To test it, I wrote some quick code that generates a bunch of objects, retains and releases them in a stress test, and makes sure that they get deallocated. I won't reproduce it here, but you can view that code on GitHub here: https://github.com/mikeash/refcounting/blob/master/refcounting.m#L80
Conclusion
As with autorelease pools, with this simple implementation we can pull back the curtain from Cocoa memory management and see that there is no wizard and no mystery behind the scenes. It's just a simple counting system using standard Objective-C messaging. Cocoa's system has plenty of tricks to make it fast, but fundamentally it's the same as this quick and simple version.
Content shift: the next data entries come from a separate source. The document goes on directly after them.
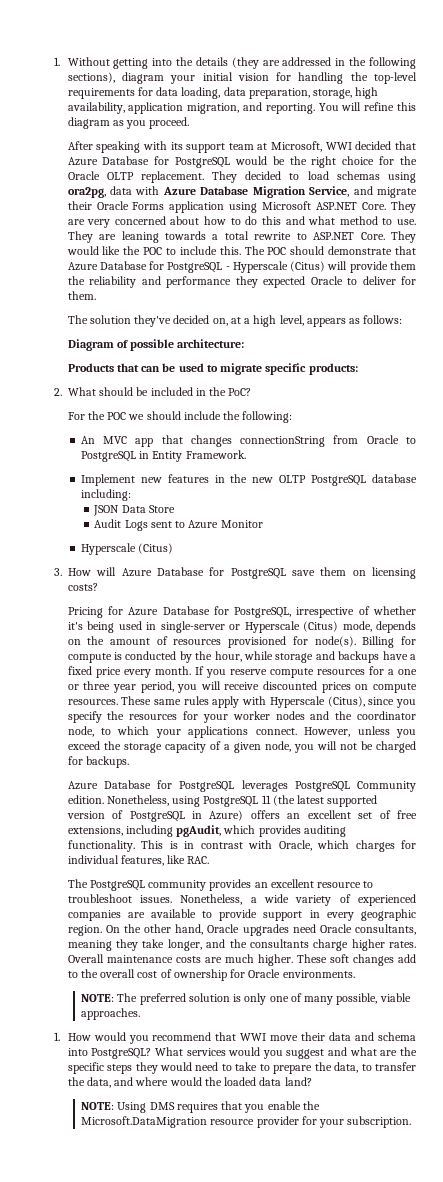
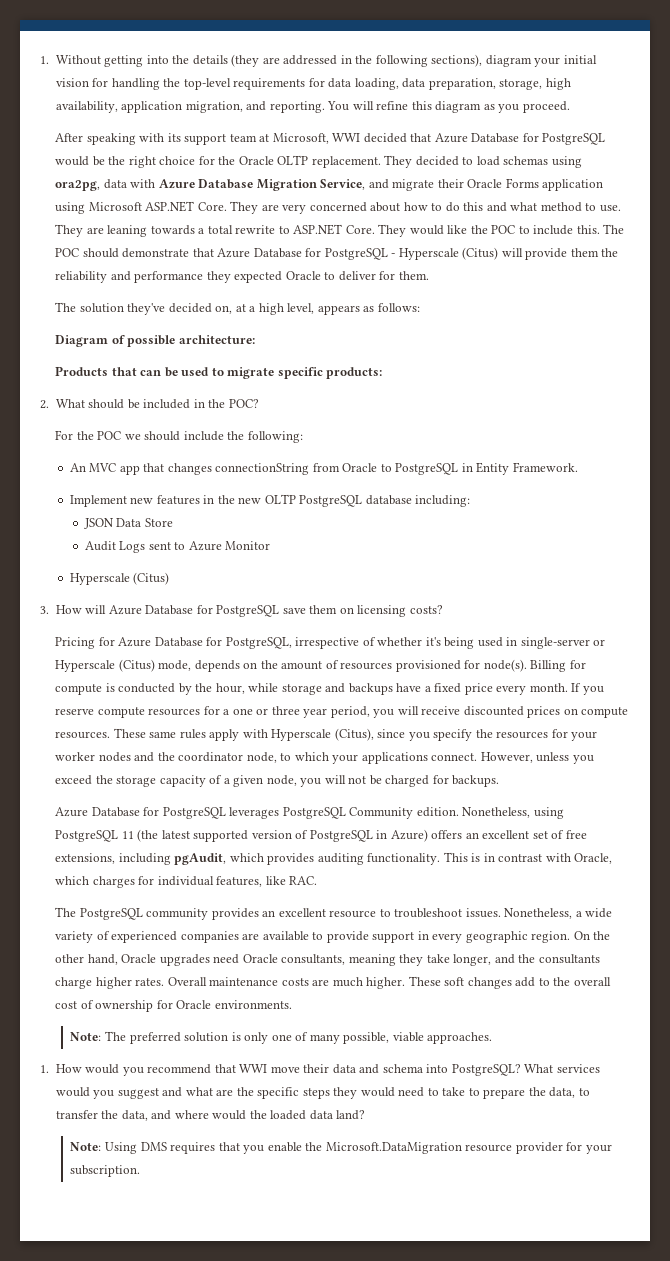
[228,388,252,396] PoC? -> [228,399,259,408] POC?
[81,994,115,1002] NOTE: -> [70,1032,102,1041] Note:
[81,1102,115,1110] NOTE: -> [70,1142,102,1151] Note:

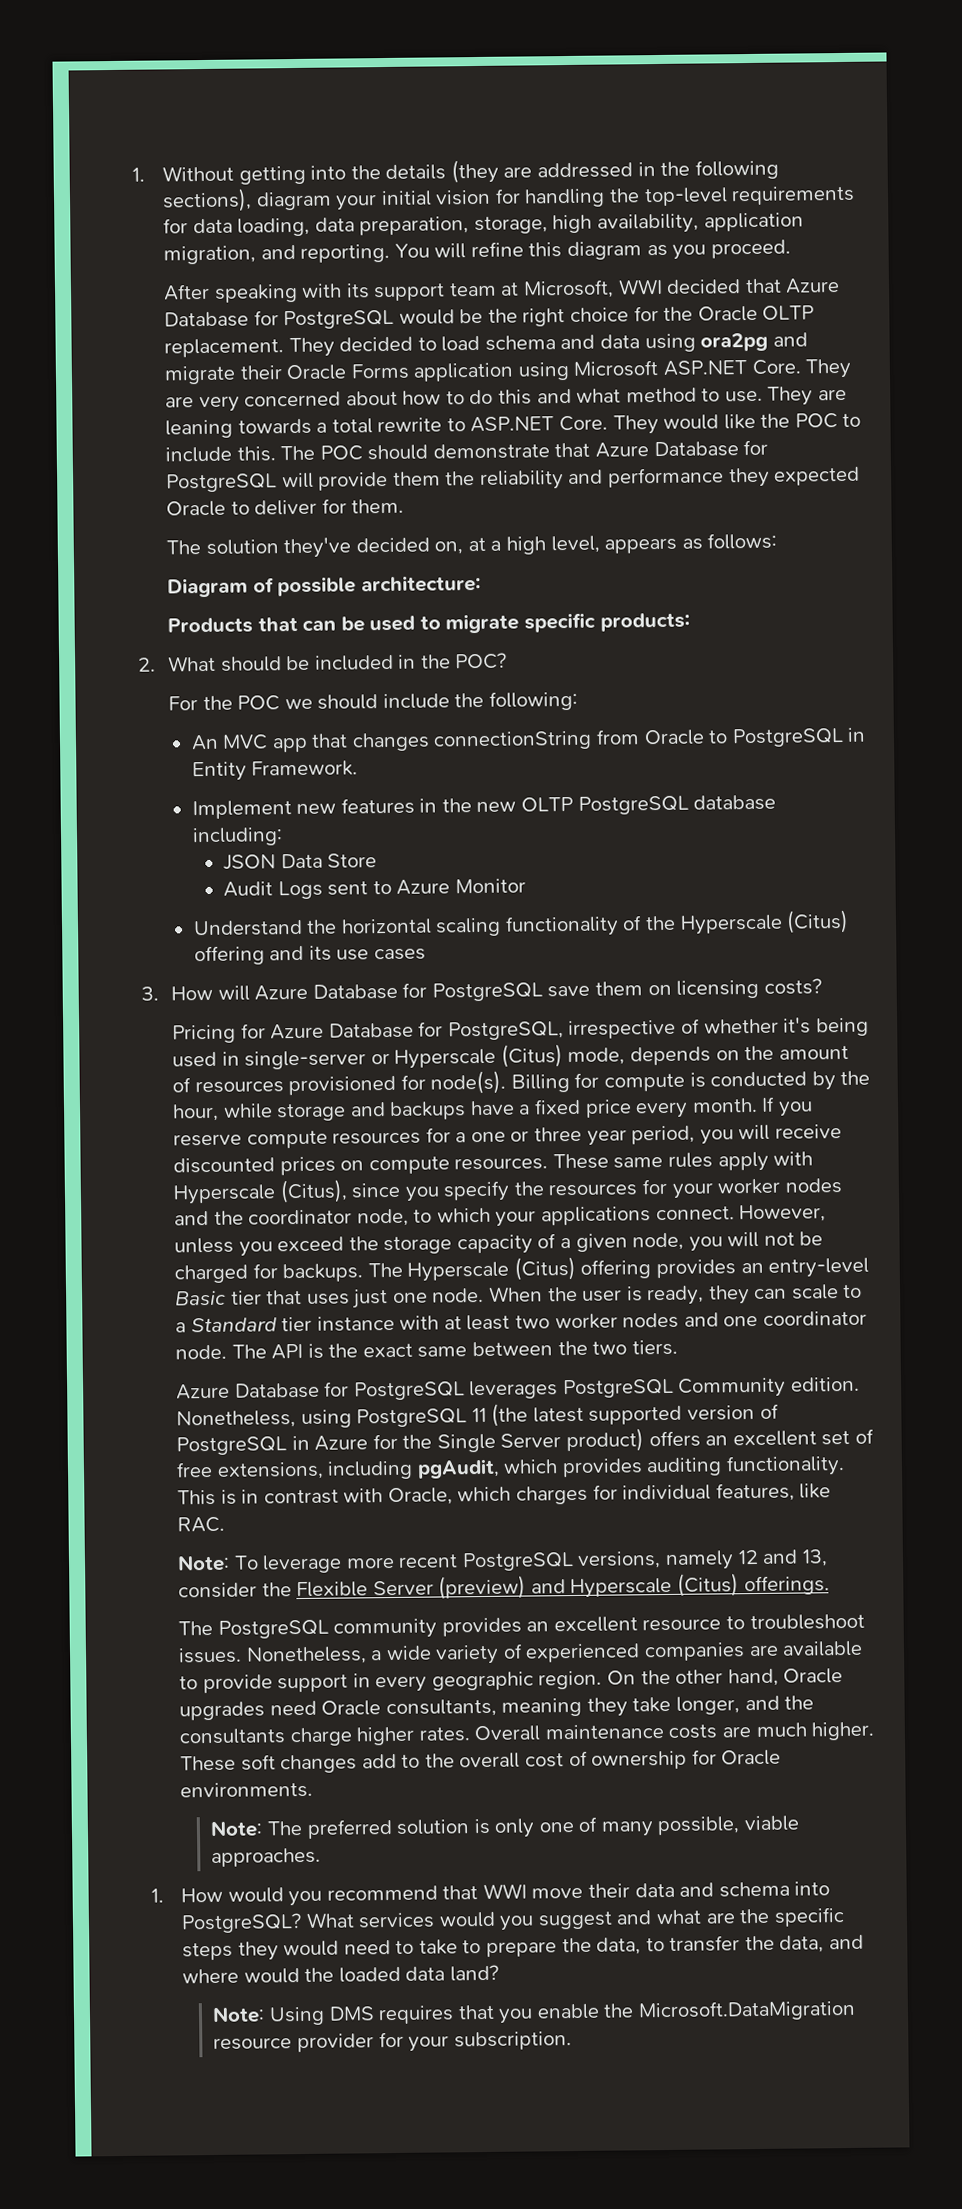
[503,156,582,168] [55,179,366,191] schemas using ora2pg, data with Azure Database Migration Service, -> [484,332,769,353] schema and data using ora2pg
[391,247,499,260] - Hyperscale (Citus) -> (278, 483) none
[69,572,170,585] Hyperscale (Citus) -> [192,909,850,937] [193,945,426,966] Understand the horizontal scaling functionality of the Hyperscale (Citus) offering and its use cases
(500, 781) none -> [367,1256,870,1282] [175,1284,863,1309] [175,1310,867,1333] [175,1339,678,1360] The Hyperscale (Citus) offering provides an entry-level Basic tier that uses just one node. When the user is ready, they can scale to a Standard tier instance with at least two worker nodes and one coordinator node. The API is the exact same between the two tiers.
[390,829,428,842] Azure) -> [314,1428,644,1453] Azure for the Single Server product)
(318, 880) none -> [177,1549,828,1574] [178,1573,830,1600] // Note: To leverage more recent PostgreSQL versions, namely 12 and 13, consider the Flexible Server (preview) and Hyperscale (Citus) offerings.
Again, we can see the answers to simple questions like "What happens if I retain an object twice?" or "Can I retain an object on one thread and release it on another thread?" If you retain an object twice, you need to release it twice, since it's just a simple increment and decrement. Retain and release don't care what thread you're on, so as long as they balance and synchronize correctly, everything works fine.
That wraps up today's expedition. Come back in two weeks for part three of this journey through the Cocoa memory management system with a discussion of ARC, how it works, and how to use it. As always, Friday Q&A is driven by reader suggestions, so if you have a topic that you would like to see covered, send it in!
Comments:
Why would you not hold the count on the object? Wouldn't that allow you to use CPU optimizations such as atomic increment/decrement operations, rather than the giant lock you've got here, as well as not needing the table look ups. (isn't that single global lock a bottle neck across large [de]allocations?)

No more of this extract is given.